Always. It is what I have wanted, what I have meant all along."
She stared before her, trying to keep back a rush of tears.
Capes kept obstinately stiff, and spoke between his teeth.
"There's endless reasons, no doubt, why we shouldn't," he said. "Endless.
It's wrong in the eyes of most people. For many of them it will smirch us
forever. . . . You DO understand?"
"Who cares for most people?" she said, not looking at him.
"I do. It means social isolation--struggle."
"If you dare--I dare," said Ann Veronica. "I was never so clear in all my
life as I have been in this business." She lifted steadfast eyes to him. "Dare!"
she said. The tears were welling over now, but her voice was steady. "You're not
a man for me--not one of a sex, I mean. You're just a particular being with
nothing else in the world to class with you. You are just necessary to life for
me. I've never met any one like you. To have you is all important. Nothing else
weighs against it. Morals only begin when that is settled. I sha'n't care a rap
if we can never marry. I'm not a bit afraid of anything--scandal, difficulty,
struggle. . . . I rather want them. I do want them."

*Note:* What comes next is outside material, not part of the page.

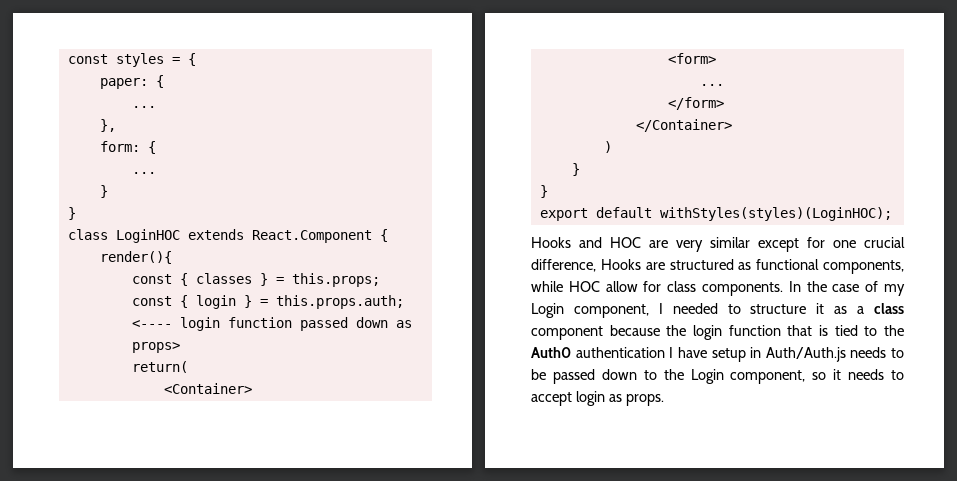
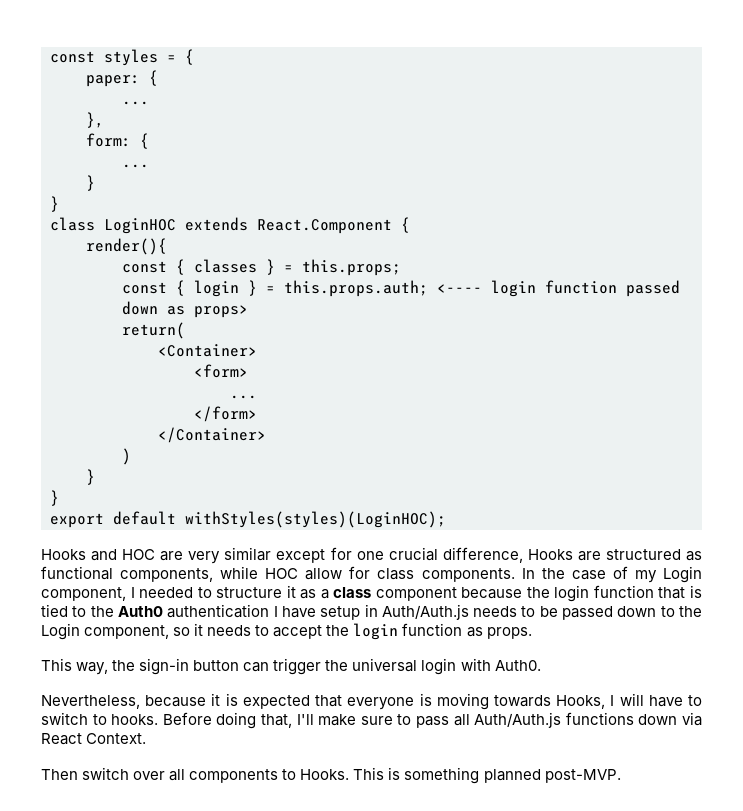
[575,391,605,406] login -> [326,623,463,640] the login function
(664, 400) none -> [41,658,541,675] [41,693,702,710] [41,712,703,729] [41,733,147,745] [41,767,621,784] // This way, the sign-in button can trigger the universal login with Auth0. // Nevertheless, because it is expected that everyone is moving towards Hooks, I will have to switch to hooks. Before doing that, I'll make sure to pass all Auth/Auth.js functions down via React Context. // Then switch over all components to Hooks. This is something planned post-MVP.

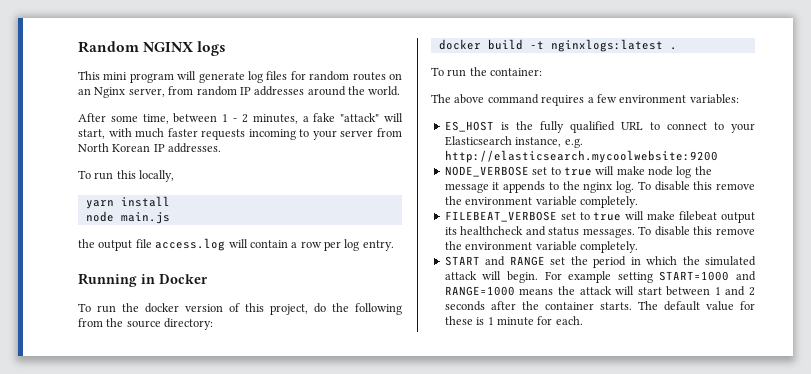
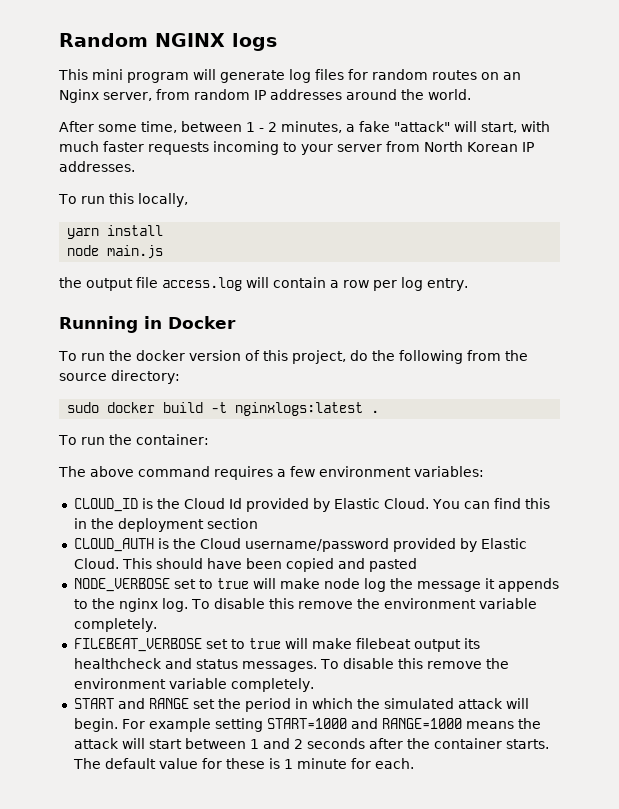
(214, 324) none -> [67,402,100,413] sudo
[444,121,755,133] [444,136,583,148] [444,150,718,163] ES_HOST is the fully qualified URL to connect to your Elasticsearch instance, e.g. http://elasticsearch.mycoolwebsite:9200 -> [73,498,550,512] [73,518,258,532] [73,538,527,552] [73,558,417,572] CLOUD_ID is the Cloud Id provided by Elastic Cloud. You can find this in the deployment section // CLOUD_AUTH is the Cloud username/password provided by Elastic Cloud. This should have been copied and pasted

"You'll get them," he said. "This means a plunge."
"Are you afraid?"
"Only for you! Most of my income will vanish. Even unbelieving biological
demonstrators must respect decorum; and besides, you see--you were a student. We
shall have--hardly any money."
"I don't care."
"Hardship and danger."
"With you!"
"And as for your people?"
"They don't count. That is the dreadful truth. This--all this swamps them.
They don't count, and I don't care."
Capes suddenly abandoned his attitude of meditative restraint. "By Jove!" he
broke out, "one tries to take a serious, sober view. I don't quite know why. But
this is a great lark, Ann Veronica! This turns life into a glorious adventure!"
"Ah!" she cried in triumph.
"I shall have to give up biology, anyhow. I've always had a sneaking desire
for the writing-trade. That is what I must do. I can."
"Of course you can."
"And biology was beginning to bore me a bit. One research is very like
another. . . . Latterly I've been doing things. . . . Creative work appeals to
me wonderfully. Things seem to come rather easily. . . . But that, and that sort
of thing, is just a day-dream. For a time I must do journalism and work hard. .
. . What isn't a day-dream is this: that you and I are going to put an end to
flummery--and go!"
"Go!" said Ann Veronica, clenching her hands.
"For better or worse."
"For richer or poorer."
She could not go on, for she was laughing and crying at the same time. "We
were bound to do this when you kissed me," she sobbed through her tears. "We
have been all this time-- Only your queer code of honor-- Honor! Once you begin
with love you have to see it through."